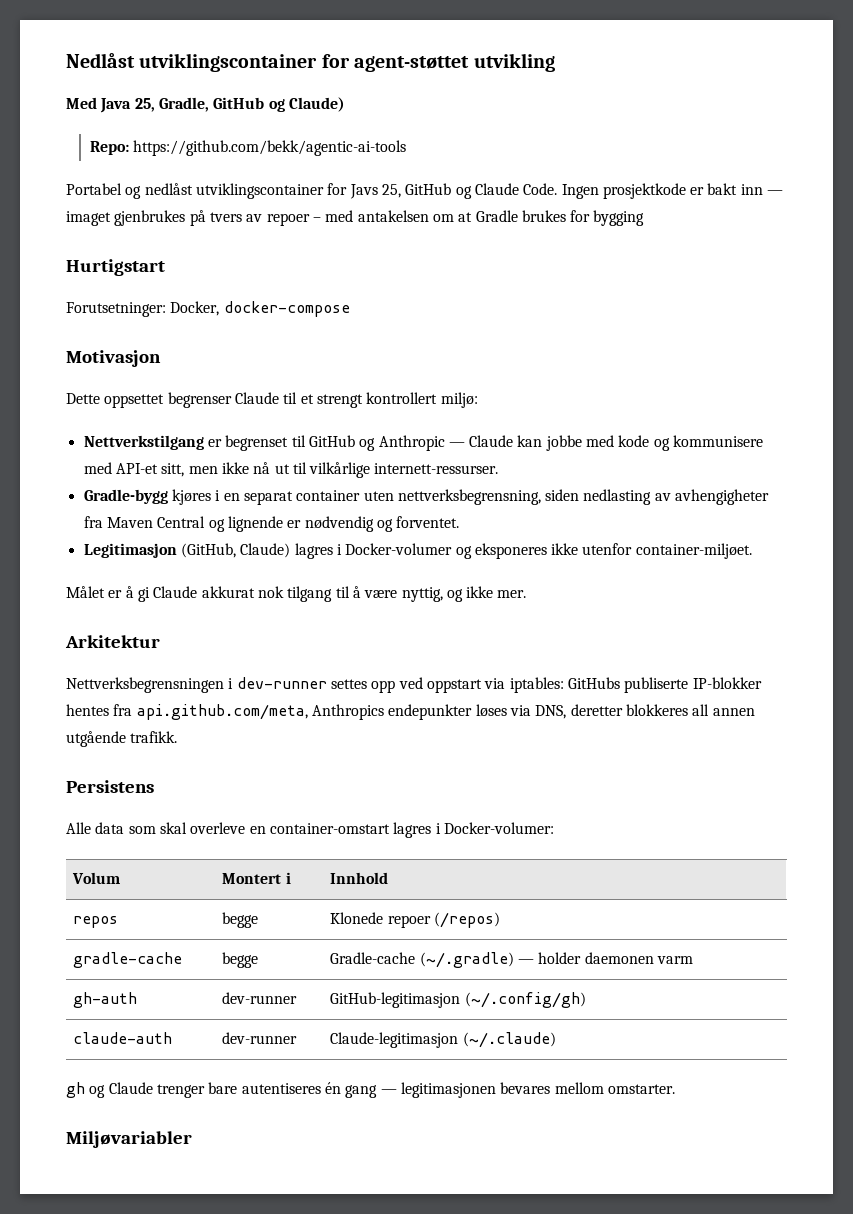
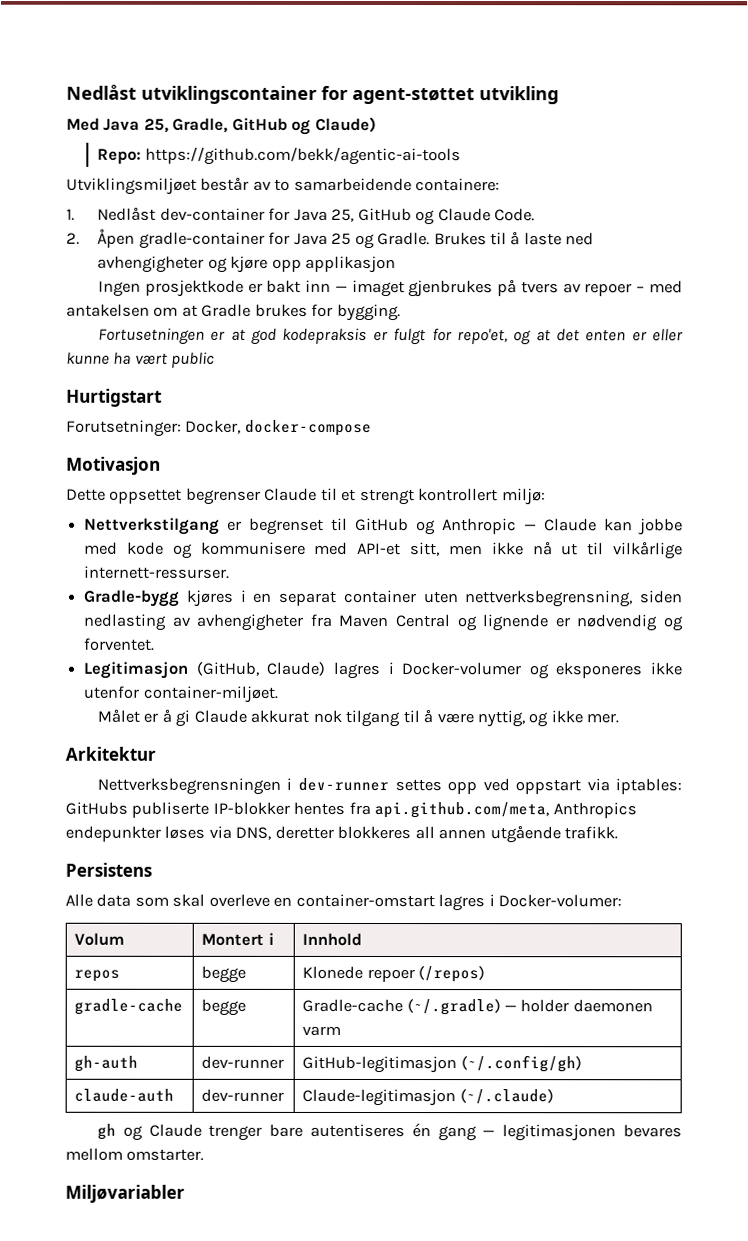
- Portabel og nedlåst utviklingscontainer for Javs 25, GitHub og Claude Code. Ingen prosjektkode er bakt inn — imaget gjenbrukes på tvers av repoer – med antakelsen om at Gradle brukes for bygging
+ Utviklingsmiljøet består av to samarbeidende containere:
+ 1. Nedlåst dev-container for Java 25, GitHub og Claude Code.
+ 2. Åpen gradle-container for Java 25 og Gradle. Brukes til å laste ned avhengigheter og kjøre opp applikasjon
+ Ingen prosjektkode er bakt inn — imaget gjenbrukes på tvers av repoer – med antakelsen om at Gradle brukes for bygging.
+ Fortusetningen er at god kodepraksis er fulgt for repo'et, og at det enten er eller kunne ha vært public

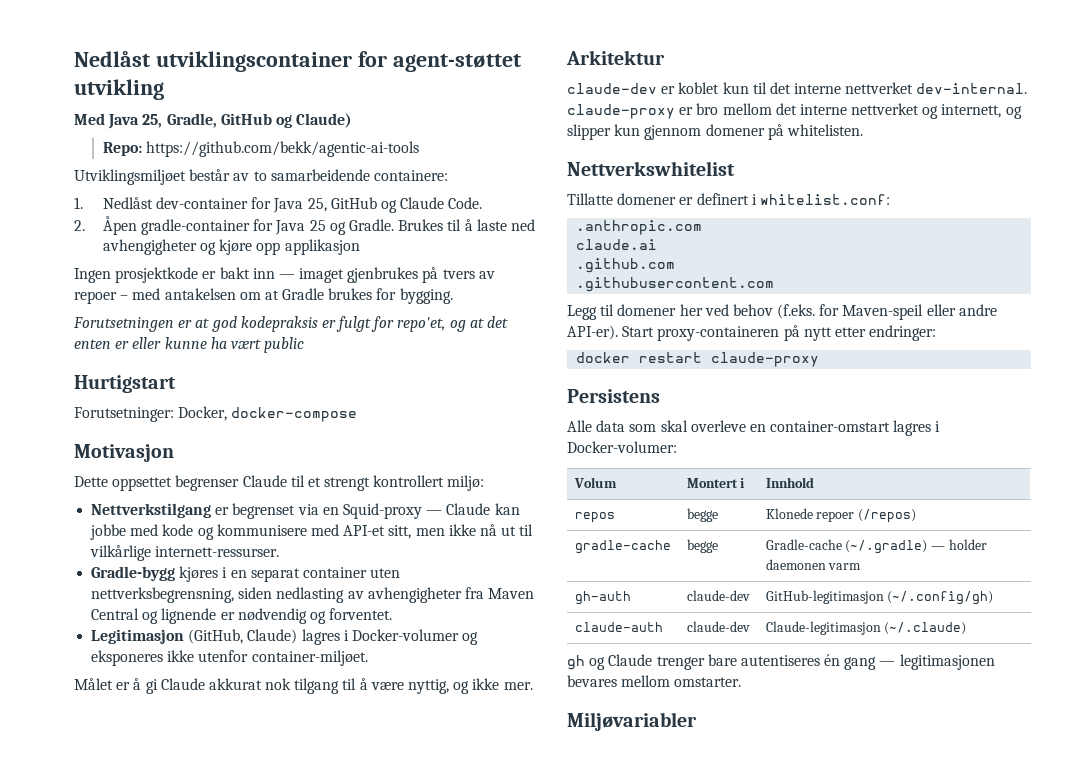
- Fortusetningen er at god kodepraksis er fulgt for repo'et, og at det enten er eller kunne ha vært public
+ Forutsetningen er at god kodepraksis er fulgt for repo'et, og at det enten er eller kunne ha vært public
- Nettverkstilgang er begrenset til GitHub og Anthropic — Claude kan jobbe med kode og kommunisere med API-et sitt, men ikke nå ut til vilkårlige internett-ressurser.
+ Nettverkstilgang er begrenset via en Squid-proxy — Claude kan jobbe med kode og kommunisere med API-et sitt, men ikke nå ut til vilkårlige internett-ressurser.
- Nettverksbegrensningen i dev-runner settes opp ved oppstart via iptables: GitHubs publiserte IP-blokker hentes fra api.github.com/meta, Anthropics endepunkter løses via DNS, deretter blokkeres all annen utgående trafikk.
+ claude-dev er koblet kun til det interne nettverket dev-internal. claude-proxy er bro mellom det interne nettverket og internett, og slipper kun gjennom domener på whitelisten.
+ Nettverkswhitelist
+ Tillatte domener er definert i whitelist.conf:
+ .anthropic.com
+ claude.ai
+ .github.com
+ .githubusercontent.com
+ Legg til domener her ved behov (f.eks. for Maven-speil eller andre API-er). Start proxy-containeren på nytt etter endringer:
+ docker restart claude-proxy
- gh-auth | dev-runner | GitHub-legitimasjon (~/.config/gh)
+ gh-auth | claude-dev | GitHub-legitimasjon (~/.config/gh)
- claude-auth | dev-runner | Claude-legitimasjon (~/.claude)
+ claude-auth | claude-dev | Claude-legitimasjon (~/.claude)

------------

### TASK TO CARRY OUT
Your answer must contain the full data, repeated exactly, without pictures.

### RESPONSE
- Portabel og nedlåst utviklingscontainer for Javs 25, GitHub og Claude Code. Ingen prosjektkode er bakt inn — imaget gjenbrukes på tvers av repoer – med antakelsen om at Gradle brukes for bygging
+ Utviklingsmiljøet består av to samarbeidende containere:
+ 1. Nedlåst dev-container for Java 25, GitHub og Claude Code.
+ 2. Åpen gradle-container for Java 25 og Gradle. Brukes til å laste ned avhengigheter og kjøre opp applikasjon
+ Ingen prosjektkode er bakt inn — imaget gjenbrukes på tvers av repoer – med antakelsen om at Gradle brukes for bygging.
+ Fortusetningen er at god kodepraksis er fulgt for repo'et, og at det enten er eller kunne ha vært public

- Fortusetningen er at god kodepraksis er fulgt for repo'et, og at det enten er eller kunne ha vært public
+ Forutsetningen er at god kodepraksis er fulgt for repo'et, og at det enten er eller kunne ha vært public
- Nettverkstilgang er begrenset til GitHub og Anthropic — Claude kan jobbe med kode og kommunisere med API-et sitt, men ikke nå ut til vilkårlige internett-ressurser.
+ Nettverkstilgang er begrenset via en Squid-proxy — Claude kan jobbe med kode og kommunisere med API-et sitt, men ikke nå ut til vilkårlige internett-ressurser.
- Nettverksbegrensningen i dev-runner settes opp ved oppstart via iptables: GitHubs publiserte IP-blokker hentes fra api.github.com/meta, Anthropics endepunkter løses via DNS, deretter blokkeres all annen utgående trafikk.
+ claude-dev er koblet kun til det interne nettverket dev-internal. claude-proxy er bro mellom det interne nettverket og internett, og slipper kun gjennom domener på whitelisten.
+ Nettverkswhitelist
+ Tillatte domener er definert i whitelist.conf:
+ .anthropic.com
+ claude.ai
+ .github.com
+ .githubusercontent.com
+ Legg til domener her ved behov (f.eks. for Maven-speil eller andre API-er). Start proxy-containeren på nytt etter endringer:
+ docker restart claude-proxy
- gh-auth | dev-runner | GitHub-legitimasjon (~/.config/gh)
+ gh-auth | claude-dev | GitHub-legitimasjon (~/.config/gh)
- claude-auth | dev-runner | Claude-legitimasjon (~/.claude)
+ claude-auth | claude-dev | Claude-legitimasjon (~/.claude)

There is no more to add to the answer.